The full set of entries below needs to be written out exactly.

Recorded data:
################

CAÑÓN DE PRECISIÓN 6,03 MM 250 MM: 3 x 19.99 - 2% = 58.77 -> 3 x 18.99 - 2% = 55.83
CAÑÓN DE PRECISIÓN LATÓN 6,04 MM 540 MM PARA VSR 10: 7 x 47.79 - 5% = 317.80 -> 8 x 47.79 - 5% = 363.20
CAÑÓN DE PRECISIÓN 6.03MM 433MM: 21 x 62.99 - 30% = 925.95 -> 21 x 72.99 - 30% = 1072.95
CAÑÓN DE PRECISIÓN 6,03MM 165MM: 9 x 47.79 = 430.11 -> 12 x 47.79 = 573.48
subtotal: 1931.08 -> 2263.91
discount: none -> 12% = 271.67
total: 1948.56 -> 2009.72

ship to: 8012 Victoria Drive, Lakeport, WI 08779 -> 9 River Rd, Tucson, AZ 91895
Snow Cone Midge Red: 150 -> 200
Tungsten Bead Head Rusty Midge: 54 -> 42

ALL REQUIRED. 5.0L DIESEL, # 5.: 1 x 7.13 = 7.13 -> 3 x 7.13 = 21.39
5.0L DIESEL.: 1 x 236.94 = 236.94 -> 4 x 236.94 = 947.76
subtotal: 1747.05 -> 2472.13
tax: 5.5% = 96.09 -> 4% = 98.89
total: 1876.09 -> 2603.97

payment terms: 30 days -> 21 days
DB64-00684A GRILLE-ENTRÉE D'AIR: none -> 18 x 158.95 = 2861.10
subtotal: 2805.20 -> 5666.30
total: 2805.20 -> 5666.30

################

- [SOLUTION]:
CAÑÓN DE PRECISIÓN 6,03 MM 250 MM: 3 x 19.99 - 2% = 58.77 -> 3 x 18.99 - 2% = 55.83
CAÑÓN DE PRECISIÓN LATÓN 6,04 MM 540 MM PARA VSR 10: 7 x 47.79 - 5% = 317.80 -> 8 x 47.79 - 5% = 363.20
CAÑÓN DE PRECISIÓN 6.03MM 433MM: 21 x 62.99 - 30% = 925.95 -> 21 x 72.99 - 30% = 1072.95
CAÑÓN DE PRECISIÓN 6,03MM 165MM: 9 x 47.79 = 430.11 -> 12 x 47.79 = 573.48
subtotal: 1931.08 -> 2263.91
discount: none -> 12% = 271.67
total: 1948.56 -> 2009.72

ship to: 8012 Victoria Drive, Lakeport, WI 08779 -> 9 River Rd, Tucson, AZ 91895
Snow Cone Midge Red: 150 -> 200
Tungsten Bead Head Rusty Midge: 54 -> 42

ALL REQUIRED. 5.0L DIESEL, # 5.: 1 x 7.13 = 7.13 -> 3 x 7.13 = 21.39
5.0L DIESEL.: 1 x 236.94 = 236.94 -> 4 x 236.94 = 947.76
subtotal: 1747.05 -> 2472.13
tax: 5.5% = 96.09 -> 4% = 98.89
total: 1876.09 -> 2603.97

payment terms: 30 days -> 21 days
DB64-00684A GRILLE-ENTRÉE D'AIR: none -> 18 x 158.95 = 2861.10
subtotal: 2805.20 -> 5666.30
total: 2805.20 -> 5666.30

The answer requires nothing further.